Fonts and encodings¶
This chapter covers fonts, encodings and Asian language capabilities. If you are purely concerned with generating PDFs for Western European languages, you can just read the "Unicode is the default" section below and skip the rest on a first reading. We expect this section to grow considerably over time. We hope that Open Source will enable us to give better support for more of the world's languages than other tools, and we welcome feedback and help in this area.
3.1 Unicode and UTF8 are the default input encodings¶
Starting with reportlab Version 2.0 (May 2006), all text input you provide to our APIs should be in UTF8 or as Python Unicode objects. This applies to arguments to canvas.drawString and related APIs, table cell content, drawing object parameters, and paragraph source text.

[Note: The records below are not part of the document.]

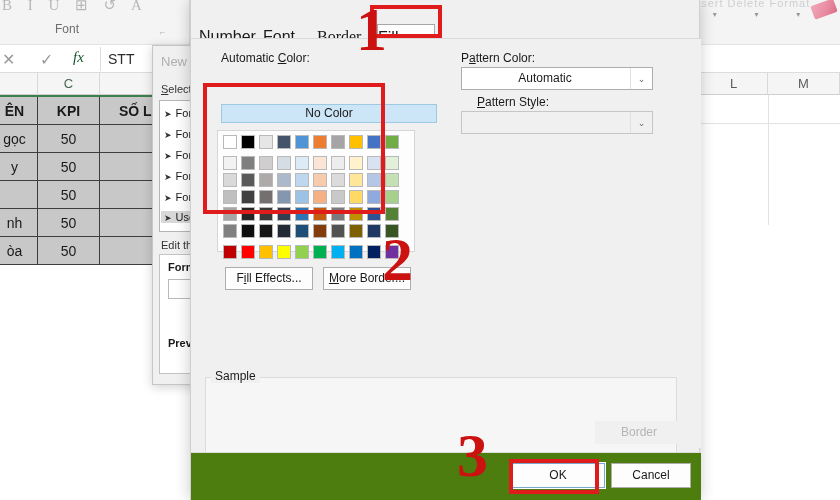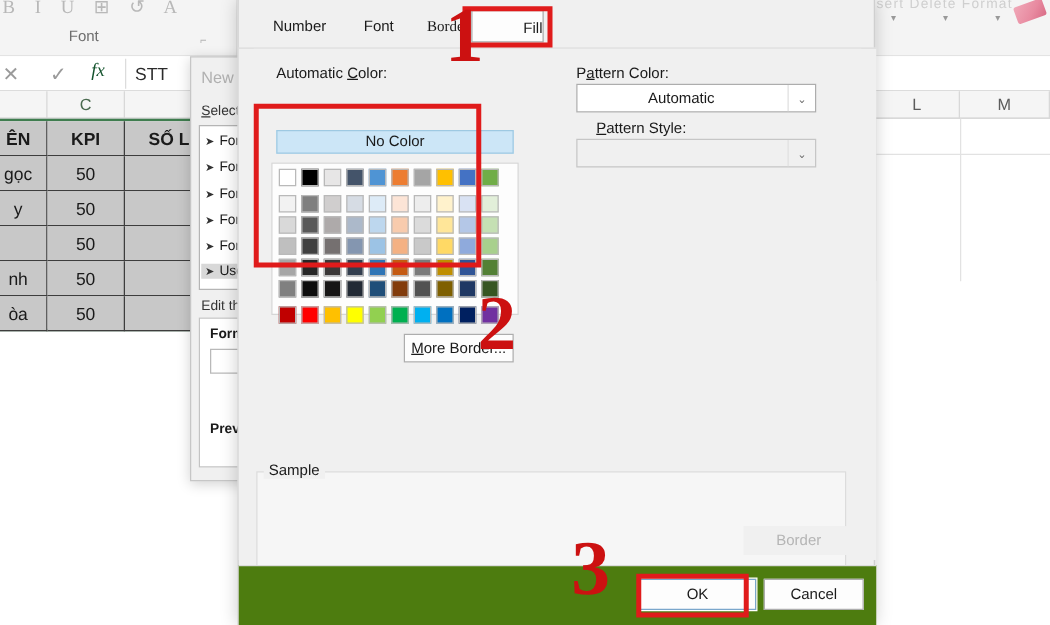"Number" .fc-tab { font-size: 12px -> 16px; text-align: right -> left; top: 0 -> 16px }
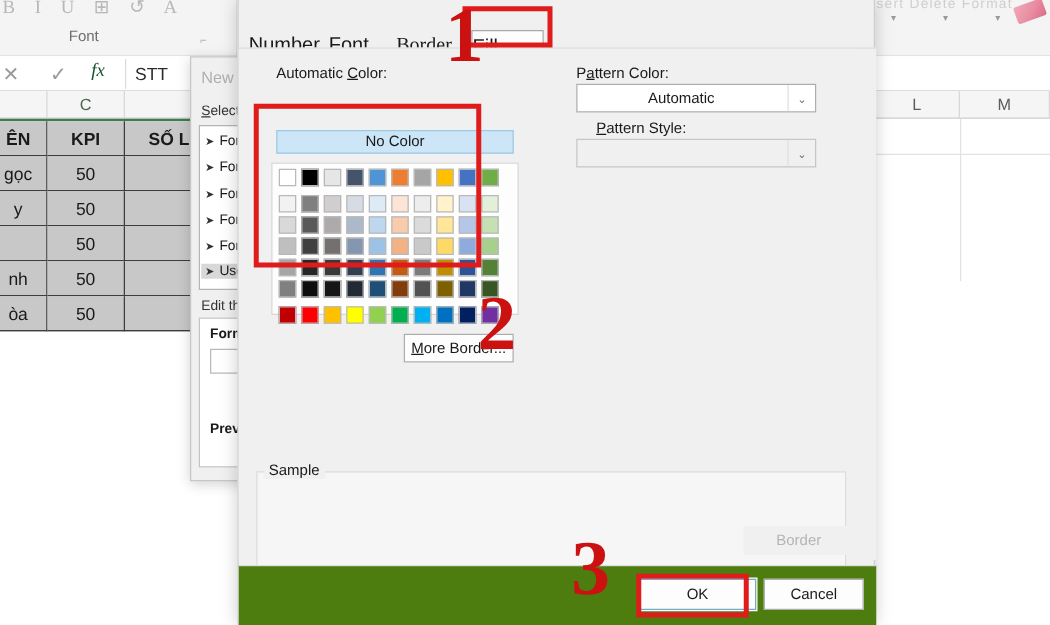"No Color" .nocolor-btn { width: 190px -> 216px }
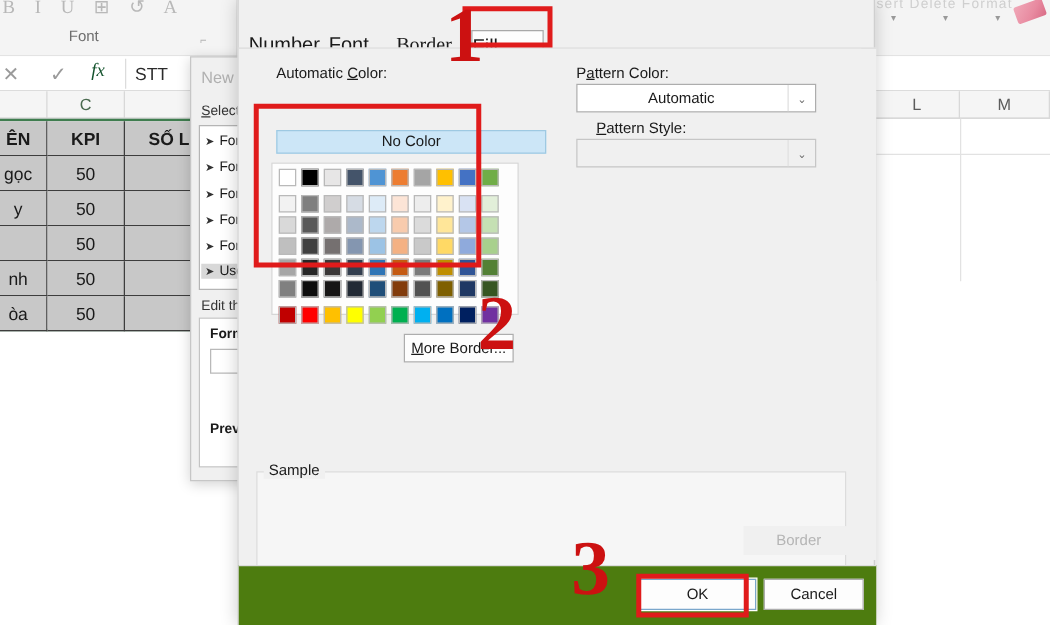"Fill Effects..." div.fx-btn { html: none -> <div><span>F</span><u>i</u><span>ll Effects...</span></div> }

We considered making the input encoding configurable or even locale-dependent, but decided that "explicit is better than implicit".
This simplifies many things we used to do previously regarding greek letters, symbols and so on. To display any character, find out its unicode code point, and make sure the font you are using is able to display it.
If you are adapting a ReportLab 1.x application, or reading data from another source which contains single-byte data (e.g. latin-1 or WinAnsi), you need to do a conversion into Unicode. The Python codecs package now includes converters for all the common encodings, including Asian ones.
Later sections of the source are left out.